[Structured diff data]

____

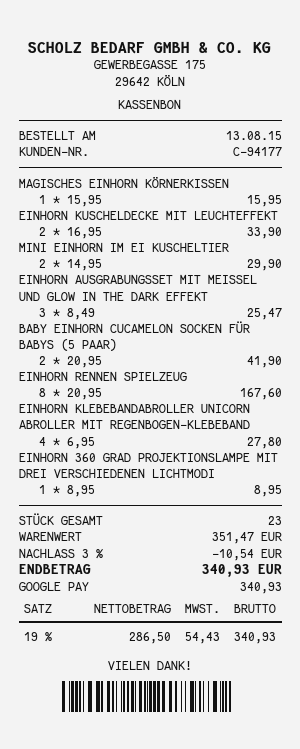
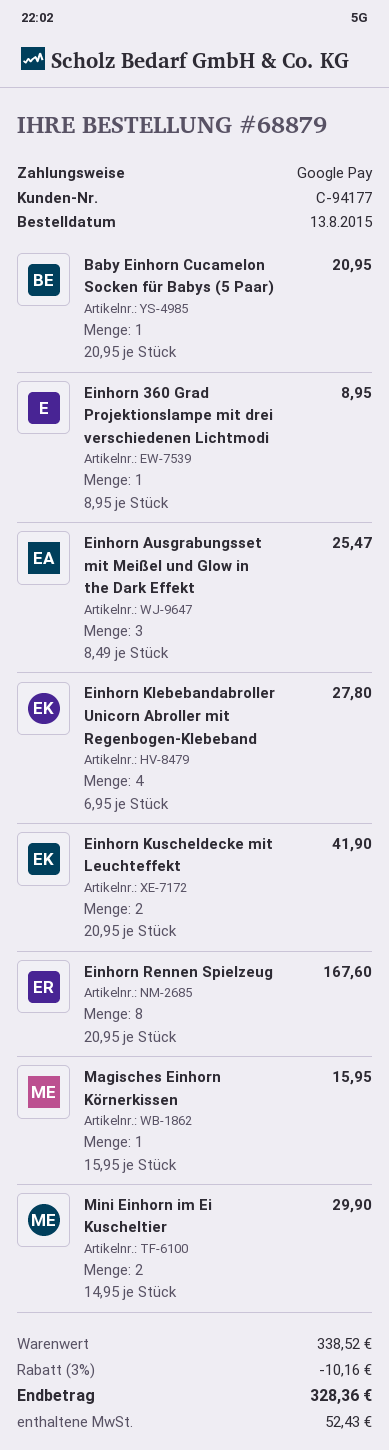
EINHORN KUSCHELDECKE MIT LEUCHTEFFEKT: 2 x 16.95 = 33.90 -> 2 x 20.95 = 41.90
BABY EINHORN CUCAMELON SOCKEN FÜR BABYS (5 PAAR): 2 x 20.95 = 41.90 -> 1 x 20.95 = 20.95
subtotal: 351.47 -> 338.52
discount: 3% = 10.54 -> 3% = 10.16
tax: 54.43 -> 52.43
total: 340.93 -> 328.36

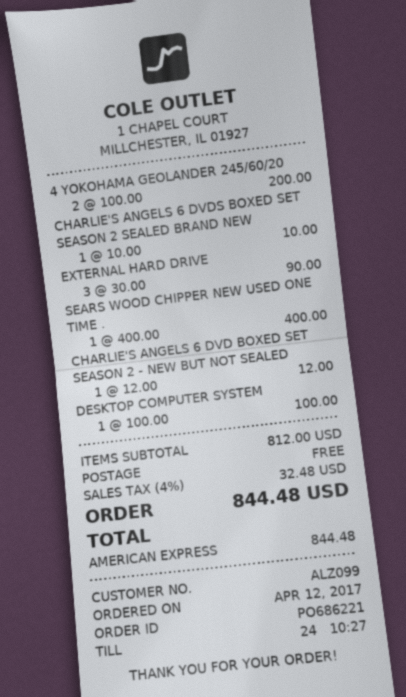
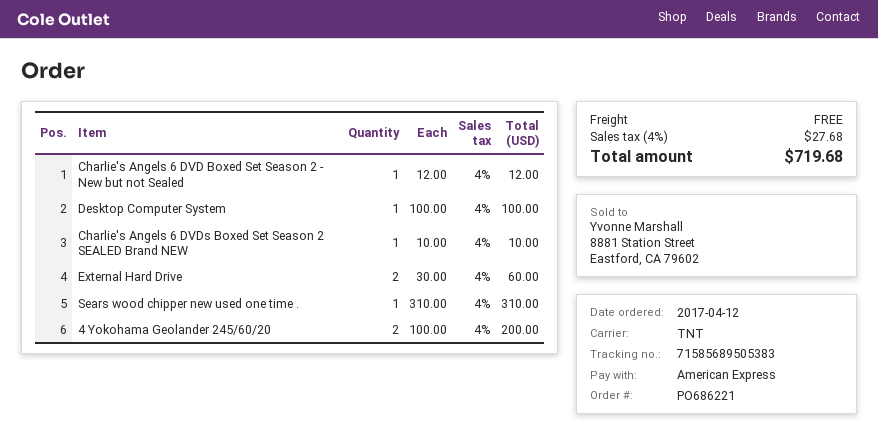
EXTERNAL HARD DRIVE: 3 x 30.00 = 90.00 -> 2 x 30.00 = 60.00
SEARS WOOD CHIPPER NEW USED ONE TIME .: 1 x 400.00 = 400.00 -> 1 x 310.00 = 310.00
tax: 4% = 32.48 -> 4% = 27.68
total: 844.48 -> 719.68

____

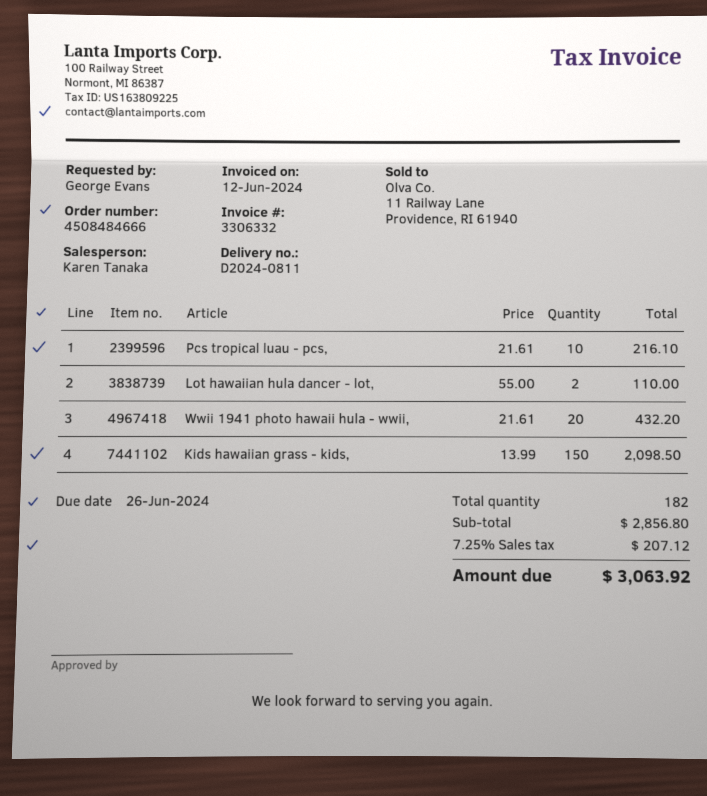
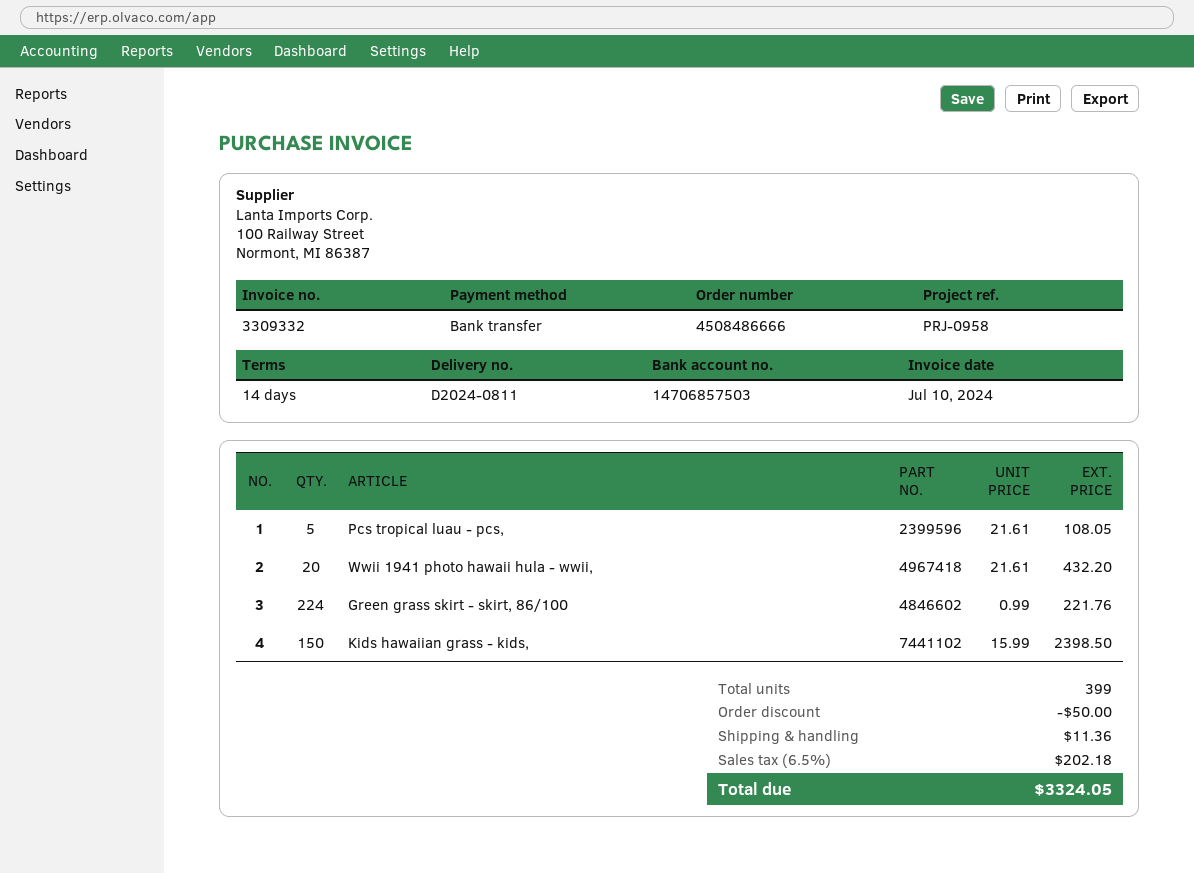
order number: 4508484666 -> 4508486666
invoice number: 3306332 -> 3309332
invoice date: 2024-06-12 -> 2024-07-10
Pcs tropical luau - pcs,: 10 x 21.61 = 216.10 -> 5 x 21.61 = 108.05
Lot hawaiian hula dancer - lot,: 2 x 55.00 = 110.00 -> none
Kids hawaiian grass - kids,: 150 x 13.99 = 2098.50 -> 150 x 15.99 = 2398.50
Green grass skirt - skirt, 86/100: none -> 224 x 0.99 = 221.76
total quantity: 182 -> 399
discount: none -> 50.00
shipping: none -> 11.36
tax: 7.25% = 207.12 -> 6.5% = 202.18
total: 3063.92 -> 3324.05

____

Required action — Exactly the lines starting at the one above with "total: 340.93 -> 328.36" and ending at the one with "total: 844.48 -> 719.68" should be printed, and nothing else. Omit the pictures.

Solution below —
total: 340.93 -> 328.36

EXTERNAL HARD DRIVE: 3 x 30.00 = 90.00 -> 2 x 30.00 = 60.00
SEARS WOOD CHIPPER NEW USED ONE TIME .: 1 x 400.00 = 400.00 -> 1 x 310.00 = 310.00
tax: 4% = 32.48 -> 4% = 27.68
total: 844.48 -> 719.68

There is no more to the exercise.